= Martin Davies (philosopher) =

British philosopher and epistemologist

Martin Davies (born 1950) is a British philosopher who is Wilde Professor of Mental Philosophy Emeritus at the University of Oxford and Fellow of Corpus Christi College, Oxford where he taught from 2006 until 2017. He works in philosophy of mind, philosophy of language, epistemology and philosophy of psychology and cognitive science.

==Education and career==

Davies was an undergraduate at Monash University and then earned B.Phil. and D.Phil. degrees at Oxford University, working with Gareth Evans, Christopher Peacocke and Dana Scott. He taught at the University of Essex, Birkbeck College, London, and was Wilde Reader in Mental Philosophy at Oxford from 1993 to 2000. He then took up a Professorship at the Australian National University before returning to Oxford in 2006 as the Wilde Professor. He retired from that position in 2017.

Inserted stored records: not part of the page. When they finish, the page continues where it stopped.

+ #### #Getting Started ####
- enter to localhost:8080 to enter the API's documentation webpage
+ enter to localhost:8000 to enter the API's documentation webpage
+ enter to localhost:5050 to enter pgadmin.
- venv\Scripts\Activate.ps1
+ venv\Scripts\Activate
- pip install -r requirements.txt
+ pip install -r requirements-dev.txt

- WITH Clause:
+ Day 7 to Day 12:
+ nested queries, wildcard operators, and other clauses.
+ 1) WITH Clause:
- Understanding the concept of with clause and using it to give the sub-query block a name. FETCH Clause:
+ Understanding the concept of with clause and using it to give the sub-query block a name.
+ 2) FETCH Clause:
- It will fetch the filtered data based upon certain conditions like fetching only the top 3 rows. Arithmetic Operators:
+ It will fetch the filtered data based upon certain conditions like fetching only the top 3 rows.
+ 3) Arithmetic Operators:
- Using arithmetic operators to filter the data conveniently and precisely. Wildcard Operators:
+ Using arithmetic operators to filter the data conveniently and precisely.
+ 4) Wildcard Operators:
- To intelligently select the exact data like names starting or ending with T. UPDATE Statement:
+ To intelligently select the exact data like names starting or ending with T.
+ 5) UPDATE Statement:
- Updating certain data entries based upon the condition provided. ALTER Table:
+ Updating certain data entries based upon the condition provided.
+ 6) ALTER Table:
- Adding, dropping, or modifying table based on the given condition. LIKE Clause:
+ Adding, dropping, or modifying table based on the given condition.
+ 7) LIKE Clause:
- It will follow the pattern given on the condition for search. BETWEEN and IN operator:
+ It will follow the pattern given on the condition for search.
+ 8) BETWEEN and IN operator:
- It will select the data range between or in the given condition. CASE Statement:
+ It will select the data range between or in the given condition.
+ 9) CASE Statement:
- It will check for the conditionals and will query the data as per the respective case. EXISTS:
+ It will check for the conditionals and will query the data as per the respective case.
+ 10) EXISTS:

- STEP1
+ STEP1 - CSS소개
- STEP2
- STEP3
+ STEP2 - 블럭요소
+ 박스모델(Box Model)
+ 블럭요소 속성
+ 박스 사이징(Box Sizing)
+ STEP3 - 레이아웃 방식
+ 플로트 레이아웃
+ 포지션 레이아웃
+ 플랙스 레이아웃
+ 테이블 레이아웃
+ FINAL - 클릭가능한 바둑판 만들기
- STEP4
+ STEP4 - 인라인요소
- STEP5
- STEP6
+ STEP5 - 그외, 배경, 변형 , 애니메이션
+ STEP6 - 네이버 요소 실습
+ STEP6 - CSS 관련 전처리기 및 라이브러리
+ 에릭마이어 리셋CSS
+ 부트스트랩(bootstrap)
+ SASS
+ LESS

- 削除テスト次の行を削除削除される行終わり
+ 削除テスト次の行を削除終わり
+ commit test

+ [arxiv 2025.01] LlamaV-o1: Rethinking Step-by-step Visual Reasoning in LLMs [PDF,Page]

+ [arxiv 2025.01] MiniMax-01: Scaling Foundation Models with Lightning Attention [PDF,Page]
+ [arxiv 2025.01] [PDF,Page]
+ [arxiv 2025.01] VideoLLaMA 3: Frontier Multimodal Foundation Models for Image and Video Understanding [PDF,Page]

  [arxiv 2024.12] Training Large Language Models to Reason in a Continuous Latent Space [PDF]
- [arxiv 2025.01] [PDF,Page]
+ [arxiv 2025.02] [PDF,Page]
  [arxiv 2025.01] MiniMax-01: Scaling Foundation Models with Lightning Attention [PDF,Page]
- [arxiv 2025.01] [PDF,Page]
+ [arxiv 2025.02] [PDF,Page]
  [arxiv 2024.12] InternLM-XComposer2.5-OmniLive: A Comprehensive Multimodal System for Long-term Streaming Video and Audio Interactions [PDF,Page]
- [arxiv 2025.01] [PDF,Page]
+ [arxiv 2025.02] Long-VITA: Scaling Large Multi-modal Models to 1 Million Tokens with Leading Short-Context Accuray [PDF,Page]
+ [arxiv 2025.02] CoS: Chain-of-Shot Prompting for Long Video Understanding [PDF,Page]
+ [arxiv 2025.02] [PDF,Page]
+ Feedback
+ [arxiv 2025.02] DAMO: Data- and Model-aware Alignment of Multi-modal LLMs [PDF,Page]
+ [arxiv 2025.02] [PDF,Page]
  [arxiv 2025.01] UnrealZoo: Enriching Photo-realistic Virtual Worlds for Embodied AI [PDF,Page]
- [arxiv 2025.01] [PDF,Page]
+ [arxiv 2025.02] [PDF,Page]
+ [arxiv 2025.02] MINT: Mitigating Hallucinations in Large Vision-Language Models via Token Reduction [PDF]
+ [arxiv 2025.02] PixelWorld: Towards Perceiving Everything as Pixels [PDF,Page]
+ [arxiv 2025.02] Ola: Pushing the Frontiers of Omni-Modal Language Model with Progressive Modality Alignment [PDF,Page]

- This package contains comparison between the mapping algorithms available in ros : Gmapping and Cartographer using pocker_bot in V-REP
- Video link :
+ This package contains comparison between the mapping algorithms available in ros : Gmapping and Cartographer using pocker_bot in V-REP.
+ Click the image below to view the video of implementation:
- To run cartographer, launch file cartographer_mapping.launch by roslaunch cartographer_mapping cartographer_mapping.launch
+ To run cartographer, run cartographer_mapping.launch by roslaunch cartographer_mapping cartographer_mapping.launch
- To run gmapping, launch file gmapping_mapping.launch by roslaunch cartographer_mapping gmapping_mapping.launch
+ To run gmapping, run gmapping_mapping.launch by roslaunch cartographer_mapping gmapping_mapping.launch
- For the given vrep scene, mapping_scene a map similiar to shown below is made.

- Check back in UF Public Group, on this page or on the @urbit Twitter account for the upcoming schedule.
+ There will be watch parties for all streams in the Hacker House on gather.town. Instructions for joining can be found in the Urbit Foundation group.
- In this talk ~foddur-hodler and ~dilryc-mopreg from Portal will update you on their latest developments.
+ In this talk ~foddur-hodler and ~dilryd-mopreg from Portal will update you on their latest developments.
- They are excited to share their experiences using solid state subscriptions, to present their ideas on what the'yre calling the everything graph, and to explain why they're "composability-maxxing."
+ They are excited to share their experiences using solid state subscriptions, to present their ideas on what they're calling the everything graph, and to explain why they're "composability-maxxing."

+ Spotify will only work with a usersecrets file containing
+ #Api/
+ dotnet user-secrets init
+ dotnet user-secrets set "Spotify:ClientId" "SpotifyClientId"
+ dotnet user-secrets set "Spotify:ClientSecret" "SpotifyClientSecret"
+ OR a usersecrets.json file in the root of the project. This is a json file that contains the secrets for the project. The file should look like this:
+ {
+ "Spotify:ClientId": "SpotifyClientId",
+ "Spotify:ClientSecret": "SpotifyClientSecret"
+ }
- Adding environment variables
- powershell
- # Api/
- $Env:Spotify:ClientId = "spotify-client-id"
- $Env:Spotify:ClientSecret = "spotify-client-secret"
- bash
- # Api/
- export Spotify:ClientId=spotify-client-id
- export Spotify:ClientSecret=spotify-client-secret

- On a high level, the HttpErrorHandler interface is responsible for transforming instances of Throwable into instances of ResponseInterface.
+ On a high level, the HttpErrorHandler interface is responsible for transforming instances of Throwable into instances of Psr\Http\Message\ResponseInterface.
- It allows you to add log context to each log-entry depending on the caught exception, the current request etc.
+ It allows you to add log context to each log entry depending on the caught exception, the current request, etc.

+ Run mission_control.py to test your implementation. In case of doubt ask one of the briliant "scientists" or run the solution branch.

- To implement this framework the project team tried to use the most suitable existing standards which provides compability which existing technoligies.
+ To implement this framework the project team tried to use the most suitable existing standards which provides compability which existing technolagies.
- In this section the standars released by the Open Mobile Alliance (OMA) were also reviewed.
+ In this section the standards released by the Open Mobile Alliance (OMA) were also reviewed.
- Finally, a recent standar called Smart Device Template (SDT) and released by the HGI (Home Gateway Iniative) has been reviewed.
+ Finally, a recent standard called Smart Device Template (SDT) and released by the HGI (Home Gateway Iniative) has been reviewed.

He is an elected Fellow of both the Australian Academy of the Humanities and the Academy of the Social Sciences in Australia.

==Selected publications==

- (1980) "Two notions of necessity," Philosophical Studies 38: 1–30 (with Lloyd Humberstone).
- (1981) "Meaning, structure, and understanding," Synthese 48: 135–161.
- (1987) "Tacit knowledge and semantic theory: Can a five per cent difference matter?" Mind 96: 441–462.
- (1991) "Individualism and perceptual content," Mind 100: 461–484.
- (1995) "Consciousness and the varieties of aboutness," in C. Macdonald & G. Maconald (eds), Philosophy of Psychology: Debates on Psychological Explanation (Oxford: Blackwell), 356–392.
- (1997) "Externalism and experience," in N. Block, O. Flanagan & G. Güzeldere (eds), The Nature of Consciousness (Cambridge, MA: MIT Press), 309–327.
- (2000) "Externalism and armchair knowledge," in P. Boghossian & C. Peacocke (eds), New Essays on the A Priori (Oxford: Oxford University Press), 384–414.
- (2004) "Epistemic entitlement, warrant transmission, and easy knowledge," Aristotelian Society Supplementary Volume 78: 213–245
- (2005) "Cognitive science," in F. Jackson & M. Smith (eds.), The Oxford Handbook of Contemporary Philosophy (Oxford: Oxford University Press), 358–394.
- (2010) "Double dissociation: understanding its role in cognitive neuropsychology," Mind and Language 25: 500–540.